Data shown -
- Opening Delimiter -

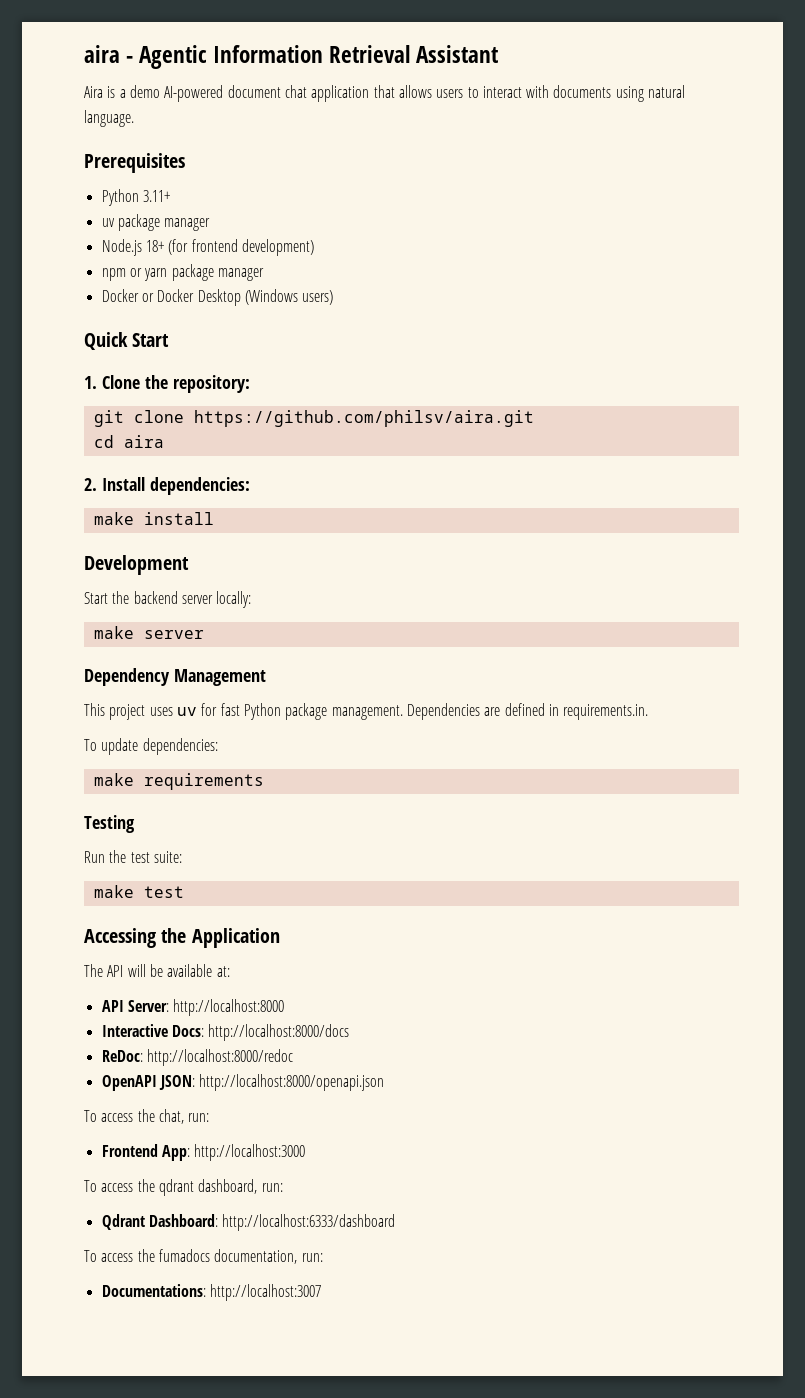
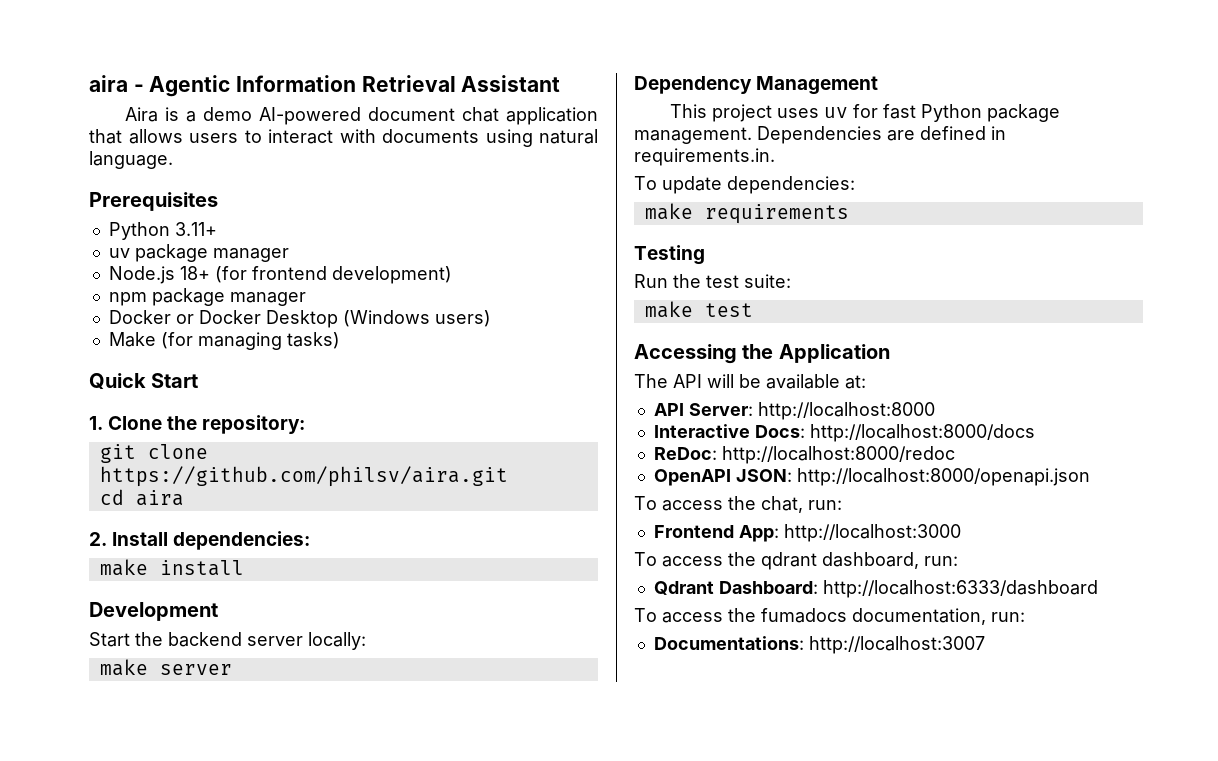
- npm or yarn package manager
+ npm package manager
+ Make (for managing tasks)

- Closing Delimiter -
- Opening Delimiter -

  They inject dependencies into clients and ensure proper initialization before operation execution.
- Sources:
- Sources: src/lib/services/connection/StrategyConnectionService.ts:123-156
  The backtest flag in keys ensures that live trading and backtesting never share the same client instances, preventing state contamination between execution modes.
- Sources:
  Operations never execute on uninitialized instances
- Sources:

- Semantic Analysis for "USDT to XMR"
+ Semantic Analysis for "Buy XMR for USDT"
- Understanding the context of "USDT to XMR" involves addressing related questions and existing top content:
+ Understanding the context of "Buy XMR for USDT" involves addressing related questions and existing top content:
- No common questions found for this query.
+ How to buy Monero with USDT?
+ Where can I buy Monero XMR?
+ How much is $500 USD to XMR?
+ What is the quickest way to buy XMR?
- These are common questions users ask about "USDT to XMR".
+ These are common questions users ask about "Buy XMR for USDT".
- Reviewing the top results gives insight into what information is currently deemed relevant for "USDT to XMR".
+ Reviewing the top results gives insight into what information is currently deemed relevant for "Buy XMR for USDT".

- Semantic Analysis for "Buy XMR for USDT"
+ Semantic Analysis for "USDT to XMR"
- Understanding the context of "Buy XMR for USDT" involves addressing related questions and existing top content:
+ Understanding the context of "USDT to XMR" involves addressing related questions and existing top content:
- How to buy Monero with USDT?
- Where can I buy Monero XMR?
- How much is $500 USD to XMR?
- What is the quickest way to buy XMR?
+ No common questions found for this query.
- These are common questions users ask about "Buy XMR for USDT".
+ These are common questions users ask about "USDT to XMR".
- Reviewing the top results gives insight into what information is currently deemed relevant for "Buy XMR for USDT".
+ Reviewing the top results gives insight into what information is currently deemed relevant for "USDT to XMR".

- Closing Delimiter -
- Opening Delimiter -

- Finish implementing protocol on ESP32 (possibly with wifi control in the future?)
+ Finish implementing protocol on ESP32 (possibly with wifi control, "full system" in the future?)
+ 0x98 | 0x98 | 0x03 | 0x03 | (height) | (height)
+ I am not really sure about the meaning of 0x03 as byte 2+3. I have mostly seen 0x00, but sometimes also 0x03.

- Closing Delimiter -

Requirement - Among the lines above, which ones hold the string "users"? Show them.

Reply -
- These are common questions users ask about "USDT to XMR".
+ These are common questions users ask about "Buy XMR for USDT".
- These are common questions users ask about "Buy XMR for USDT".
+ These are common questions users ask about "USDT to XMR".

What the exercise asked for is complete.